O QUE FALTOU PARA CHEGARMOS À GRANDE FINAL

Os CrossFit Games dividiram o mundo em 18 regiões – 8 nos Estados Unidos e 10 Internacionais – e qualquer pessoa podia participar e provar que é o atleta mais em forma de cada região. O número de atletas apurados por região varia e depois são inseridos em nove competições Regional:
– East Regional
– Atlantic Regional
– Central Regional
– South Regional
– West Regional
– Latin America Regional
– Europe Regional
– Pacific Regional
– Meridian Regional (onde Portugal se insere)
Os melhores cinco homens, mulheres e equipas avançam das regiões East, Atlantic, Central, South, West, Europe e Pacific. Do Meridian Regional, onde participaram os crossfitters portugueses, apenas são apurados os melhores quatro homens, mulheres e equipas. O melhor português – Pedro Bartolo – ficou em 19º lugar. Já não deu para seguir em frente. Por sua vez, da Latin America Regional, só se apura o melhor homem, mulher e equipa. De forma a manter o equilíbrio (e a justiça) nas provas, todos as regiões apresentam os mesmo WODs, quer o Regional esteja a decorrer nos Estados Unidos, Brasil ou em Espanha.
Depois disto tudo, os melhores dos melhores são apurados para a grande final que vai decorrer no Alliance Energy Center, no Wisconsin (Estados Unidos), nos dias 1 a 5 de agosto.

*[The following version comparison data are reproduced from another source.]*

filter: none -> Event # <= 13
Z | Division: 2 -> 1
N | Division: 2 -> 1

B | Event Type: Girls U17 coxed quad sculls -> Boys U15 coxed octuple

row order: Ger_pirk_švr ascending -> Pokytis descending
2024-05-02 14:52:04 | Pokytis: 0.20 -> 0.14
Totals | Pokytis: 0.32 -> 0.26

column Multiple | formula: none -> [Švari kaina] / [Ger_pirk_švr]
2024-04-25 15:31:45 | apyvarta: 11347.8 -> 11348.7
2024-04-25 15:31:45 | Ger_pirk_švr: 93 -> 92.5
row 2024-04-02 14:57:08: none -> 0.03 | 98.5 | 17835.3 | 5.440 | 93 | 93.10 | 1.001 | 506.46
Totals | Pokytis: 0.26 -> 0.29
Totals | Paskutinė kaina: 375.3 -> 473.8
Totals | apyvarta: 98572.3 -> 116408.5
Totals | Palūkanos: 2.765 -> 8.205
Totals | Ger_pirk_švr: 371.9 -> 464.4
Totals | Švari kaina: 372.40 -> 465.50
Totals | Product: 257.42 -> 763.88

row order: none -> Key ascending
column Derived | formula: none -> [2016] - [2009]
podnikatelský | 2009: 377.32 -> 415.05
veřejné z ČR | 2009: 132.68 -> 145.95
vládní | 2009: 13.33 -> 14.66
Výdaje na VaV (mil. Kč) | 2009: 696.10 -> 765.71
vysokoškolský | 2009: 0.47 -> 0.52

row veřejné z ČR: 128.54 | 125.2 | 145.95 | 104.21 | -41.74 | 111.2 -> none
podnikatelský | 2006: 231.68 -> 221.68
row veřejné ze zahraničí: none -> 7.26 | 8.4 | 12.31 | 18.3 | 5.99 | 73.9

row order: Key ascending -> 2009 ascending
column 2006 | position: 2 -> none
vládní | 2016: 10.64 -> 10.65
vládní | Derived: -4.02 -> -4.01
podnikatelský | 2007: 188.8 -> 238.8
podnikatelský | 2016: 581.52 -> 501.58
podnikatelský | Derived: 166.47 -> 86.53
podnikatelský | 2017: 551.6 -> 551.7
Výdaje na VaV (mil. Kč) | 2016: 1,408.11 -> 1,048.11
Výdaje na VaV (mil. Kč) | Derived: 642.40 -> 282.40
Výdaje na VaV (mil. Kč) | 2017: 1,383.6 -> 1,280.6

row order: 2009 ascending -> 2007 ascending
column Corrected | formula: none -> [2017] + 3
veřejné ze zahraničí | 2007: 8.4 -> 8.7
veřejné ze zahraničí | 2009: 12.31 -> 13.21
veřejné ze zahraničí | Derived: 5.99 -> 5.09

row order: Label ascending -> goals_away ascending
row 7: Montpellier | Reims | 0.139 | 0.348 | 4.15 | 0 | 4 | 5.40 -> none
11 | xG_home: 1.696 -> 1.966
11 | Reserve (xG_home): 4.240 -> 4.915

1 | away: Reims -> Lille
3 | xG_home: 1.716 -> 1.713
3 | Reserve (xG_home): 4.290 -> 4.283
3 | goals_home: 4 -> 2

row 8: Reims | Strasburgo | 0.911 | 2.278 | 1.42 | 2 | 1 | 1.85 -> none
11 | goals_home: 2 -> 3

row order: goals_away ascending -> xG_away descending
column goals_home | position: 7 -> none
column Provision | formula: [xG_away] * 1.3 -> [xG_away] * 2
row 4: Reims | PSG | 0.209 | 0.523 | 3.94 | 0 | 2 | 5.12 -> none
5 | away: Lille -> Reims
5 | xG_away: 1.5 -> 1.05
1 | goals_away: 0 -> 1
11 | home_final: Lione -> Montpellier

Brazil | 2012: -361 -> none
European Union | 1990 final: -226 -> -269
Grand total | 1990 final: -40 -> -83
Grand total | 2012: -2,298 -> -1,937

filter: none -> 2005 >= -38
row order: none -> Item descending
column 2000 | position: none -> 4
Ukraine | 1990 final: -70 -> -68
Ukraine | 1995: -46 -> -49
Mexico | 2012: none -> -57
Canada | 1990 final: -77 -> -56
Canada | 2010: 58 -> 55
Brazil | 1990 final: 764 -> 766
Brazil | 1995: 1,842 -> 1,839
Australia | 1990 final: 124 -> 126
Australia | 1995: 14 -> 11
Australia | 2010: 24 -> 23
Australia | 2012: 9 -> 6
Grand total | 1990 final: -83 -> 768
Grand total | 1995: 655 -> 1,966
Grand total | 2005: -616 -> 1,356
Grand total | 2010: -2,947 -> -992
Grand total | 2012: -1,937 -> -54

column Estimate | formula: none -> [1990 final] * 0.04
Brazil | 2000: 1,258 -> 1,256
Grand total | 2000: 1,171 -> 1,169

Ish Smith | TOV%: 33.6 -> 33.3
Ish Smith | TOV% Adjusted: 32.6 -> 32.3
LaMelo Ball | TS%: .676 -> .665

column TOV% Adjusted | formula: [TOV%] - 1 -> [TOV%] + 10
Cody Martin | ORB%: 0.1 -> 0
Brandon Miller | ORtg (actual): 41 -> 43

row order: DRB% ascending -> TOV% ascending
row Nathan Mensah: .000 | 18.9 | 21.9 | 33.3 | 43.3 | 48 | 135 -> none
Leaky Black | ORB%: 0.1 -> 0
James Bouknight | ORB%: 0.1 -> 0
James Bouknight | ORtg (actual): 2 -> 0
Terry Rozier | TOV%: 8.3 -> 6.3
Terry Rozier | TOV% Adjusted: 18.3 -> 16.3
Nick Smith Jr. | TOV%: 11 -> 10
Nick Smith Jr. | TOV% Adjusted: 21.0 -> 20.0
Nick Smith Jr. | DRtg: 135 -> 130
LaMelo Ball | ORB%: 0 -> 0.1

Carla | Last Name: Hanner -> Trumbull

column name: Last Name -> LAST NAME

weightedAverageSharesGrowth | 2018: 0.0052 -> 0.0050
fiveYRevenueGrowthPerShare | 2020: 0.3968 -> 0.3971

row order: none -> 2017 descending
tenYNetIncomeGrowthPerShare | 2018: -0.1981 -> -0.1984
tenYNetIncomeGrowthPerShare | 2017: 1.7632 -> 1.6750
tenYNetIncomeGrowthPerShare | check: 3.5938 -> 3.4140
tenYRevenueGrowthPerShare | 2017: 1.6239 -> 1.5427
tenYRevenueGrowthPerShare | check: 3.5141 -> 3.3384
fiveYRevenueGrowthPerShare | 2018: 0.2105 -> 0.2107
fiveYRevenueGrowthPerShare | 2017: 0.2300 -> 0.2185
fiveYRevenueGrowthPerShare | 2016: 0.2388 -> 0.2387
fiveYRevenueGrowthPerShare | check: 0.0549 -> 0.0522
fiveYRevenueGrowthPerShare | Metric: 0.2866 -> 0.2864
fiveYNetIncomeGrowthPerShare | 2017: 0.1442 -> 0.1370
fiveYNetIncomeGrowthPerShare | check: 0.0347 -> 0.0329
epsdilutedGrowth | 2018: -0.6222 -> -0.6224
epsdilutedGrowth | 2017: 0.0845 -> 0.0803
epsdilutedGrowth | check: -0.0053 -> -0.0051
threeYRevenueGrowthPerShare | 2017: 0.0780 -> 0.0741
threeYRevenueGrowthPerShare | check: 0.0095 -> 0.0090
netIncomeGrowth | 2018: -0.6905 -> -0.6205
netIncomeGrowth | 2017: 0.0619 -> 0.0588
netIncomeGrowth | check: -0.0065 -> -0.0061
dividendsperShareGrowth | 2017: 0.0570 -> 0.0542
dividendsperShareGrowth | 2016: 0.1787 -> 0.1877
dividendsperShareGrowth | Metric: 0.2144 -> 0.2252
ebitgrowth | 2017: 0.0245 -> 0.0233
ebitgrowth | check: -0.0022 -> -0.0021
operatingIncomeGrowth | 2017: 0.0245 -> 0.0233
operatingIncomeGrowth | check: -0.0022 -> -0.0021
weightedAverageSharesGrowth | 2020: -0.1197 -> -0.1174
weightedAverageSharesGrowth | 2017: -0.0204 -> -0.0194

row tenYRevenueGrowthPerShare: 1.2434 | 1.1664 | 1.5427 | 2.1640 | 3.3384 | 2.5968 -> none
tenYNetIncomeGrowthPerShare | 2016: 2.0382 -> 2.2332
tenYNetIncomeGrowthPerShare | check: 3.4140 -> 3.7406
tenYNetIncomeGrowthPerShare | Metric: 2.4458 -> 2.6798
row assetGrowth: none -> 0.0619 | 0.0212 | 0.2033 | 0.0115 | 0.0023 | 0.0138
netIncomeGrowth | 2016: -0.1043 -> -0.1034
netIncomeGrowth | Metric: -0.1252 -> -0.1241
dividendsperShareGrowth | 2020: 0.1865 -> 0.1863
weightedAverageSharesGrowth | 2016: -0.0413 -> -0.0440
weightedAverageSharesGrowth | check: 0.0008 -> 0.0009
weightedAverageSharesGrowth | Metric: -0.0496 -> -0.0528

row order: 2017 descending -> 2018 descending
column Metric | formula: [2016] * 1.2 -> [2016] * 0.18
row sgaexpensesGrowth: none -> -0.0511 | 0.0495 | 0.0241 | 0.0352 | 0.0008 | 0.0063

Relativamente à classificação final deste Meridian Regional, Pedro Bartolo ficou em 19º lugar (242 pontos), João Ferreira em 26º (194 pontos) e Francisco Godinho em 38º (64 pontos). Convém dizer que em primeiro lugar ficou Rasmus Andersen (506 pontos), em segundo Elliot Simmonds (488 pontos), em terceiro Lukas Esslinger (488 pontos) e em quarto lugar – a última posição a dar acesso à grande final – ficou Willy Georges (474) pontos.
Está na cara que o Meridian Regional foi um sucesso e à saída do evento há uma última surpresa: estão a distribuir flyers para uma after-party gigantesca. Mas nós temos um avião para apanhar. Azar. Para o ano há mais!

PRÉMIO FINAL DE 300.000 DÓLARES!
Além do título “Fittest Man on Earth”, o vencedor leva um prémio muito apetecível para casa. A Men’s Health teve acesso aos estatutos dos Reebok Crossfit Games e este ano os prémios vão ser atribuídos assim:

Top Overall Finish – categoria individual
Primeiro lugar – 300.000
Segundo lugar – 100.000
Terceiro lugar – 75.000
Quarto lugar – 50.000
Quinto lugar ao oitavo lugar – 35.000, 30.000, 27.000 e 25.000 (respetivamente)
Nono lugar ao vigésimo lugar – 23.000, 21.000, 18.000, 16.000, 14.000, 13.000, 12.000, 11.000, 10.000, 9.000, 8.000 e 7.000 (respetivamente)

Top Overall Finish – Equipas (prémio por equipa)
Primeiro lugar – 100.000
Segundo lugar – 60.000
Terceiro lugar – 30.000
Quarto lugar – 20.000
Quinto lugar – 15.000

Os Reebok Crossfit Games chegaram, viram, venceram e convenceram e uma coisa é certa: para o ano há mais. E com portugueses!